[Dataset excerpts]
=== Begin Enclosure ===

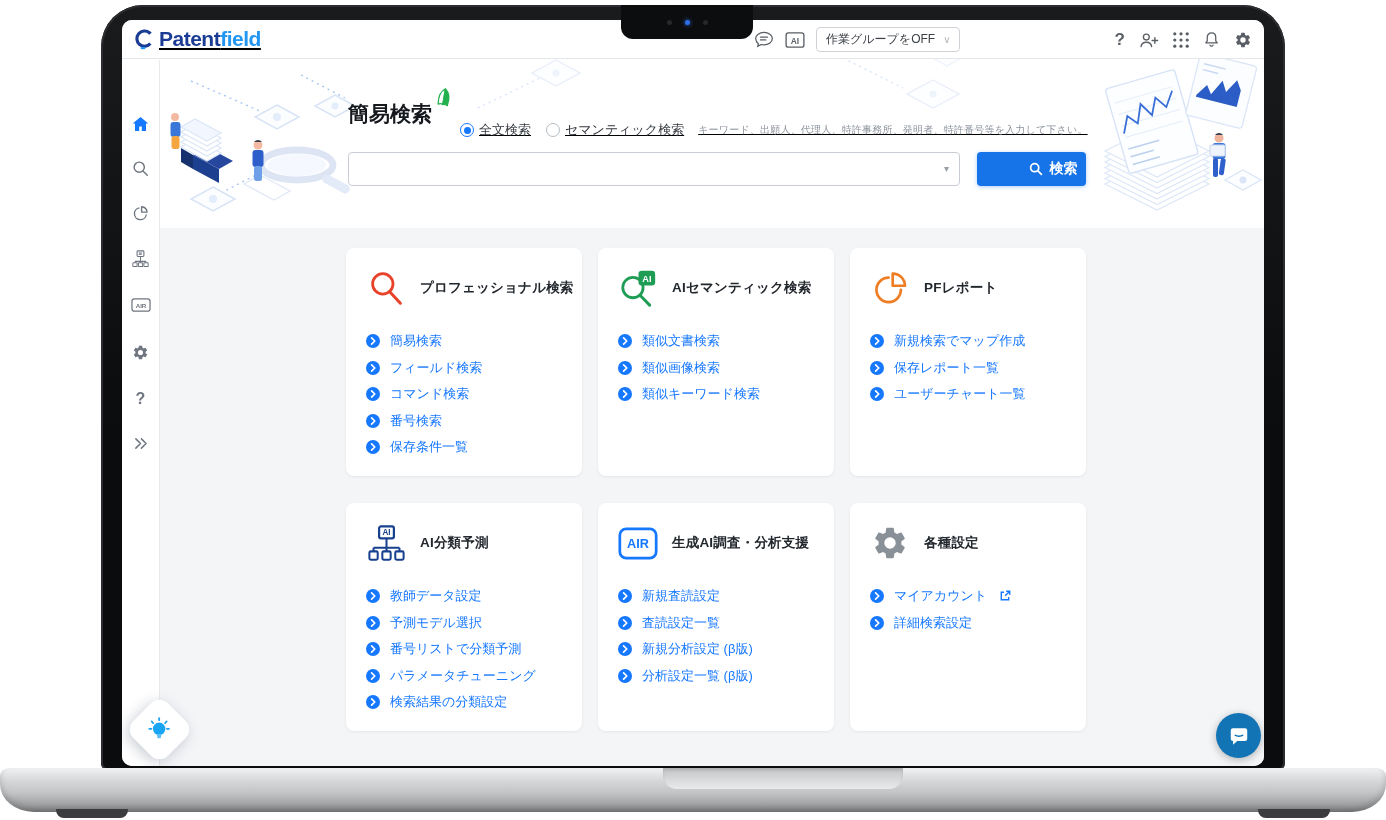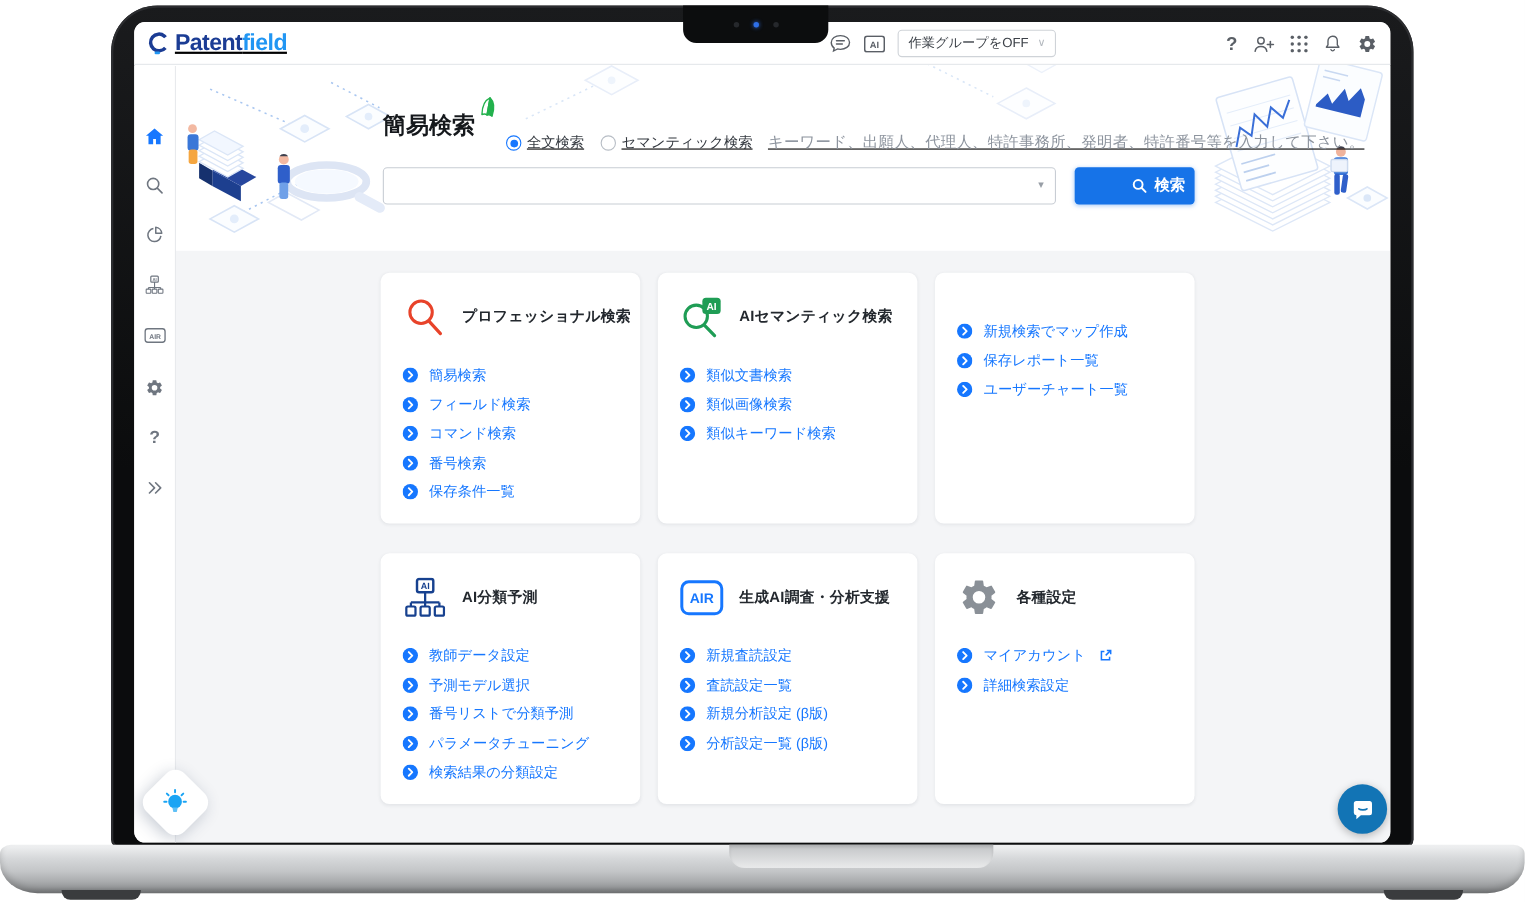--- a/index.html
+++ b/index.html
@@ -60,7 +60,7 @@
   .radio.off { border:1px solid #b7bdc5; }
   .radio-label { font-size:13px; color:#33383f; margin-left:5px; }
   .opt-gap { width:15px; }
-  .helper { font-size:14px; color:#8d949e; margin-left:14px; letter-spacing:.2px; }
+  .helper { font-size:10px; color:#8d949e; margin-left:14px; letter-spacing:.2px; }
   .search-row { position:absolute; left:226px; top:132px; display:flex; z-index:3; }
   .search-box { width:612px; height:34px; border:1px solid #c8cdd4; border-radius:4px; background:#fff; position:relative; }
   .search-box input { width:100%; height:100%; border:none; outline:none; padding:0 28px 0 10px; font-size:13px;

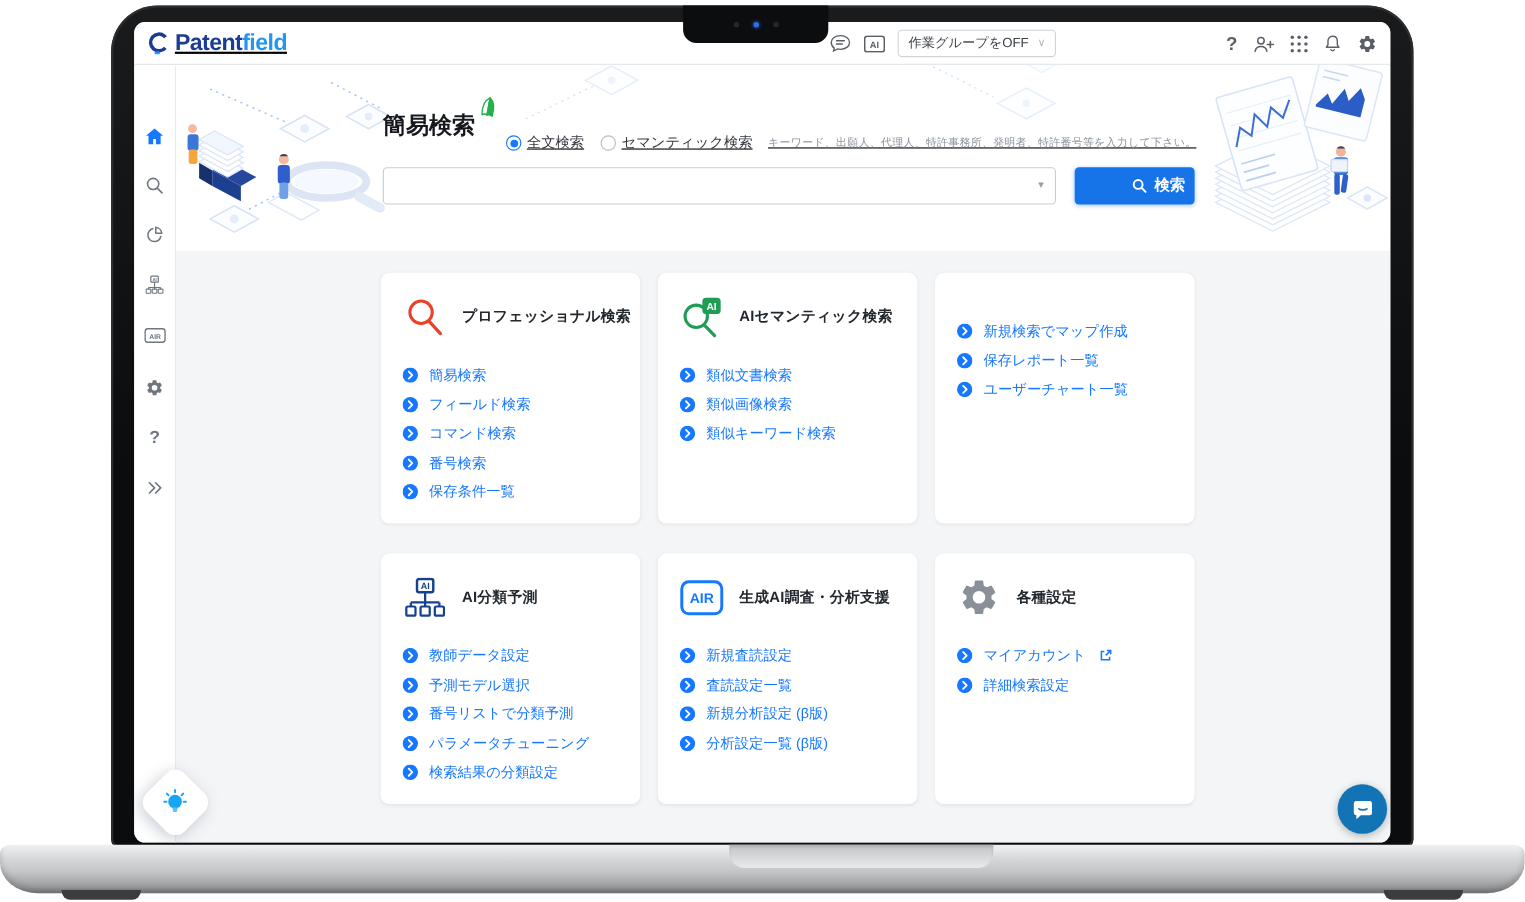--- a/index.html
+++ b/index.html
@@ -460,6 +460,15 @@
           </div>
         </div>
         <div class="card">
+    <div class="card-header">
+      <span class="card-icon">
+              <svg viewBox="0 0 42 42" width="38" height="38">
+                <path d="M33 23A13.5 13.5 0 1 1 19.5 9.5" fill="none" stroke="#ee7d23" stroke-width="3" stroke-linecap="round"></path>
+                <path d="M24 5a13.5 13.5 0 0 1 13.5 13.5H24z" fill="none" stroke="#ee7d23" stroke-width="3" stroke-linejoin="round"></path>
+              </svg>
+            </span>
+      <span class="card-title">PFレポート</span>
+    </div>
     <div class="card-links">
     <div class="card-link">
       <span class="arrow">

=== End Enclosure ===

Your goal:
The required output is the exact run of lines from the start of the records through the line containing "position:absolute; left:226px; top:132px;", both ends included, with no pictures.

Expected output:
--- a/index.html
+++ b/index.html
@@ -60,7 +60,7 @@
   .radio.off { border:1px solid #b7bdc5; }
   .radio-label { font-size:13px; color:#33383f; margin-left:5px; }
   .opt-gap { width:15px; }
-  .helper { font-size:14px; color:#8d949e; margin-left:14px; letter-spacing:.2px; }
+  .helper { font-size:10px; color:#8d949e; margin-left:14px; letter-spacing:.2px; }
   .search-row { position:absolute; left:226px; top:132px; display:flex; z-index:3; }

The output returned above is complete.